Drought Footprint Recedes
Drought continues to cover much of the western half of the country, though the footprint has receded, especially in the Plains. As of June 7, the U.S. Drought Monitor shows 58% of the country covered by some form of dryness/drought.
USDA says 49% of U.S. winter wheat area is covered by dryness/drought, down four percentage points from last week. For other crops, USDA estimates the drought footprint at 19% for corn, 10% for soybeans, 25% for spring wheat and 51% for cotton – all unchanged from last week.

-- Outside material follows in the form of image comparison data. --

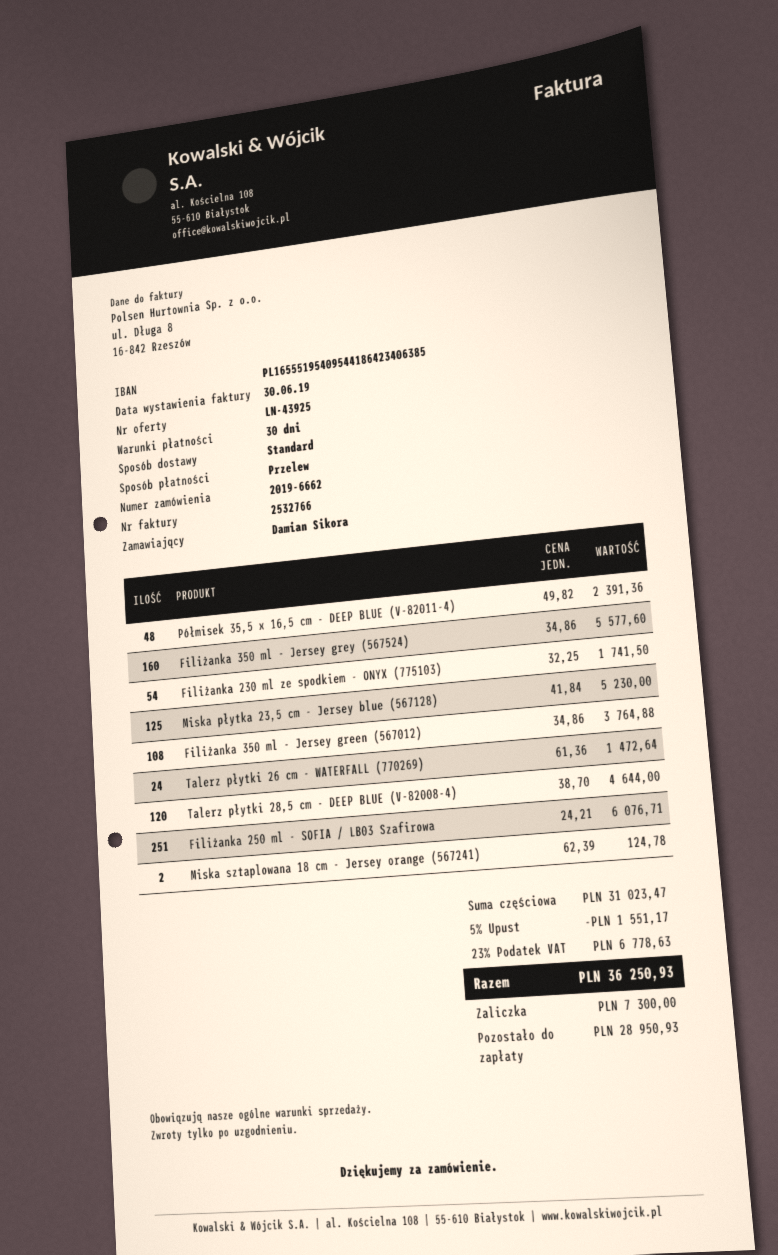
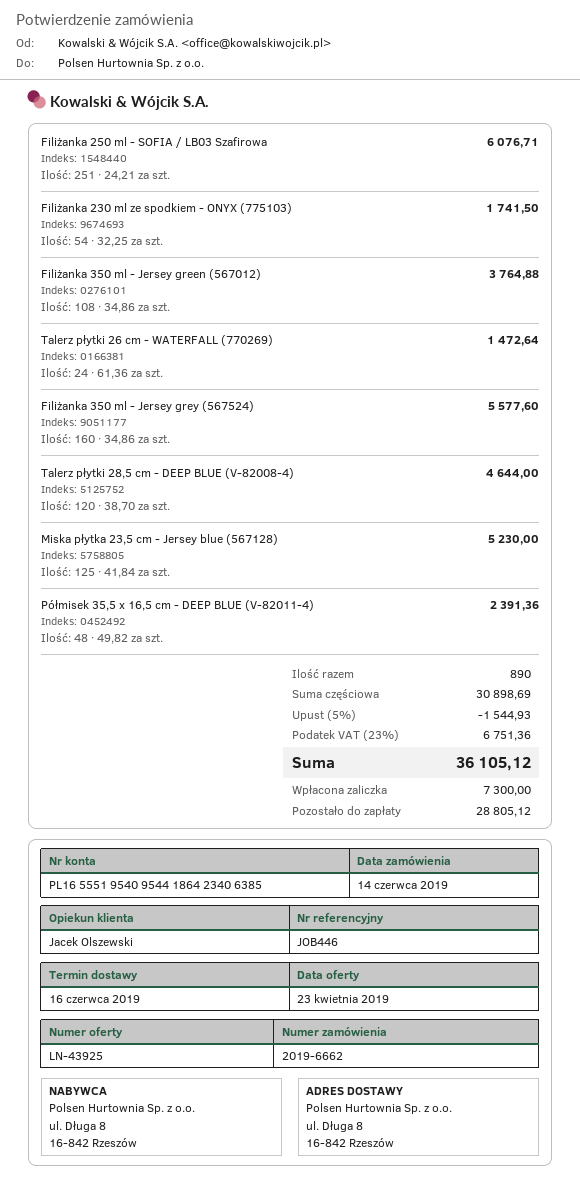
Miska sztaplowana 18 cm - Jersey orange (567241): 2 x 62.39 = 124.78 -> none
subtotal: 31023.47 -> 30898.69
discount: 5% = 1551.17 -> 5% = 1544.93
tax: 23% = 6778.63 -> 23% = 6751.36
total: 36250.93 -> 36105.12
balance: 28950.93 -> 28805.12

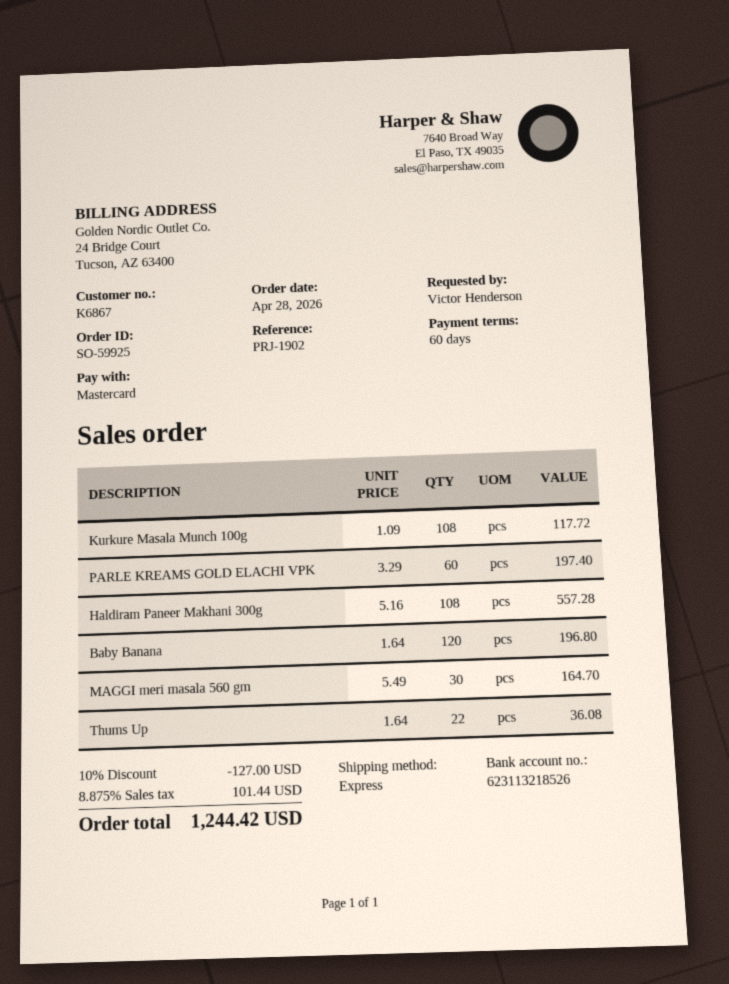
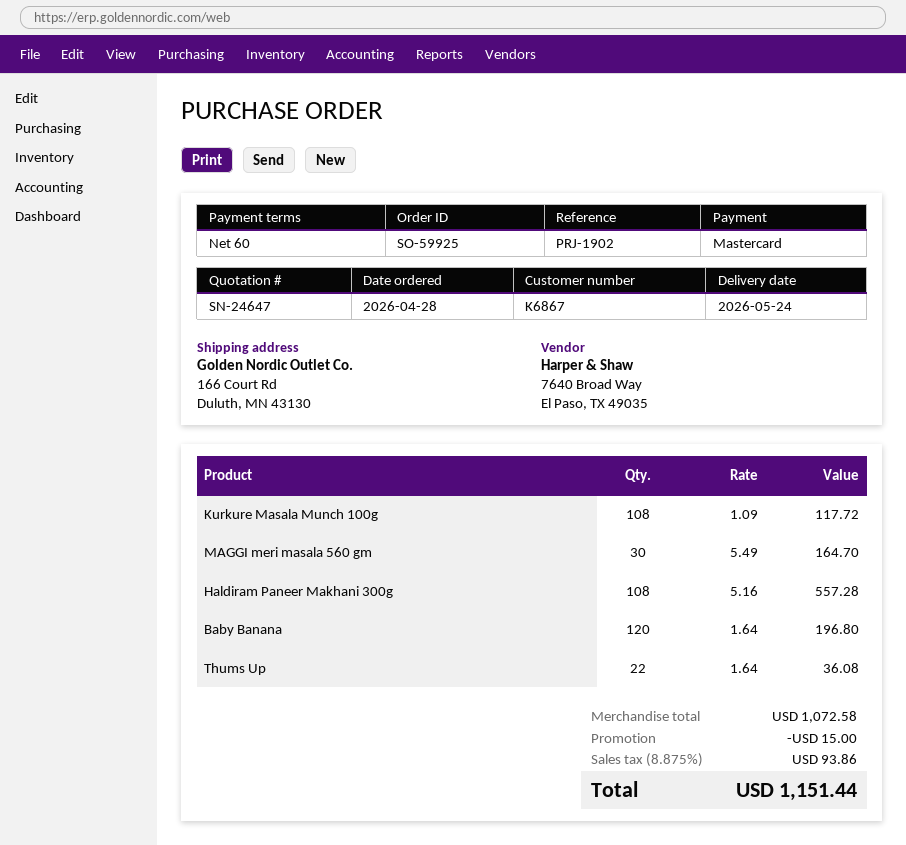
PARLE KREAMS GOLD ELACHI VPK: 60 x 3.29 = 197.40 -> none
discount: 127.00 -> 15.00
tax: 8.875% = 101.44 -> 8.875% = 93.86
total: 1244.42 -> 1151.44

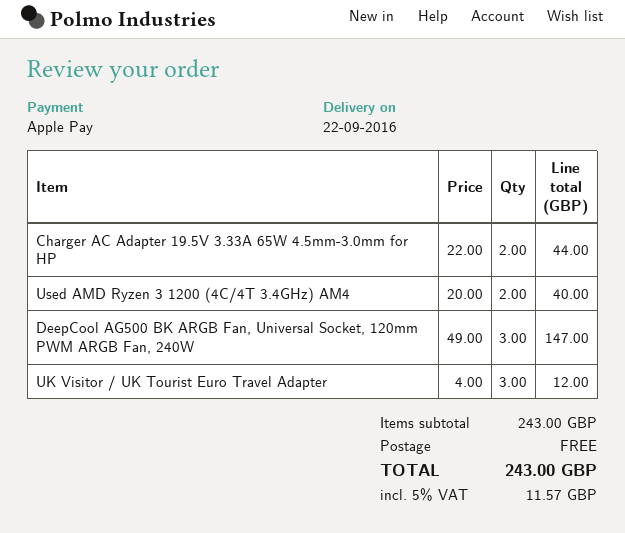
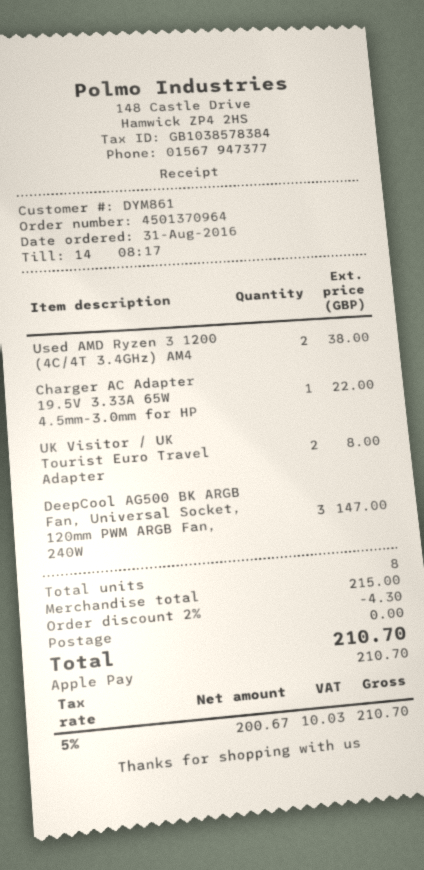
Charger AC Adapter 19.5V 3.33A 65W 4.5mm-3.0mm for HP: 2 for 44.00 -> 1 for 22.00
Used AMD Ryzen 3 1200 (4C/4T 3.4GHz) AM4: 2 for 40.00 -> 2 for 38.00
UK Visitor / UK Tourist Euro Travel Adapter: 3 for 12.00 -> 2 for 8.00
subtotal: 243.00 -> 215.00
discount: none -> 2% = 4.30
tax: 5% = 11.57 -> 5% = 10.03
total: 243.00 -> 210.70

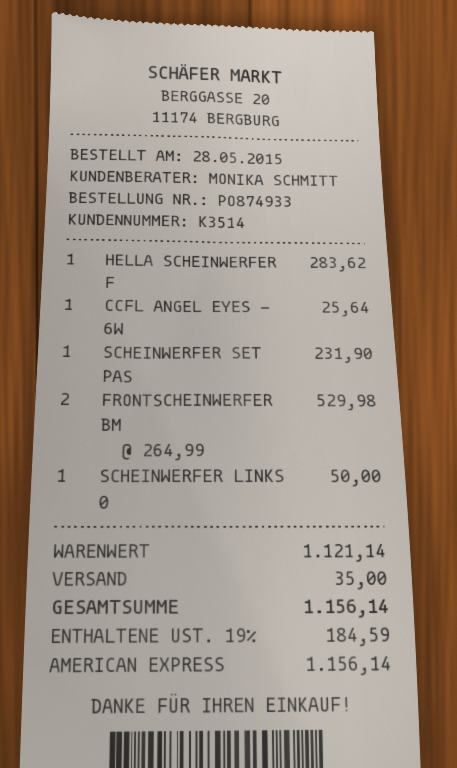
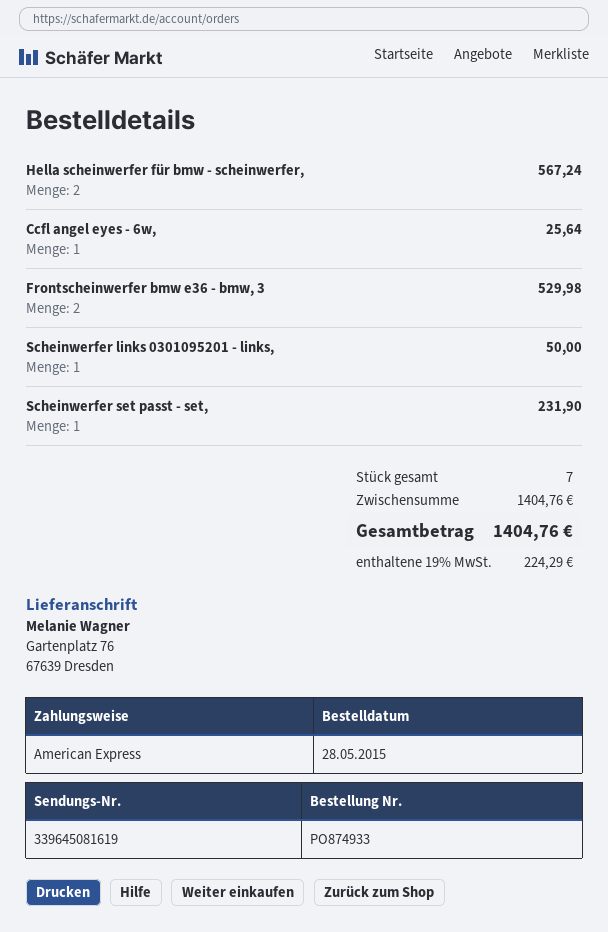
HELLA SCHEINWERFER F: 1 for 283.62 -> 2 for 567.24
subtotal: 1121.14 -> 1404.76
shipping: 35.00 -> none
tax: 19% = 184.59 -> 19% = 224.29
total: 1156.14 -> 1404.76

Drought Monitor commentary notes: “A couple of low-pressure systems and trailing cold fronts are forecast to bring widespread, heavy rainfall to the Northeast and Mid-Atlantic through June 11. Along a nearly stationary front, a swath of heavy rainfall is forecast to spread southeastward from the Ozarks Region to the northern Gulf Coast on June 9 and 10. The wet pattern is likely to continue from the Pacific Northwest eastward to the northern Rockies and northern Great Plains through June 13, as another low-pressure system emerges from the northeastern Pacific. Meanwhile, a heat wave is forecast to expand from California and the Desert Southwest eastward to the south-central U.S. during mid-June. The Climate Prediction Center’s 6-10 day outlook (valid June 14-18) depicts large probabilities (more than 70 percent) for above-normal temperatures across the southern Great Plains, lower Mississippi Valley and Southeast. Below-normal temperatures are favored to persist across the Pacific Northwest. Below-normal precipitation is favored for the central to southern Great Plains, middle to lower Mississippi Valley, and much of the Corn Belt. Probabilities for above-normal precipitation are elevated across the Pacific Northwest along with parts of the Southwest.”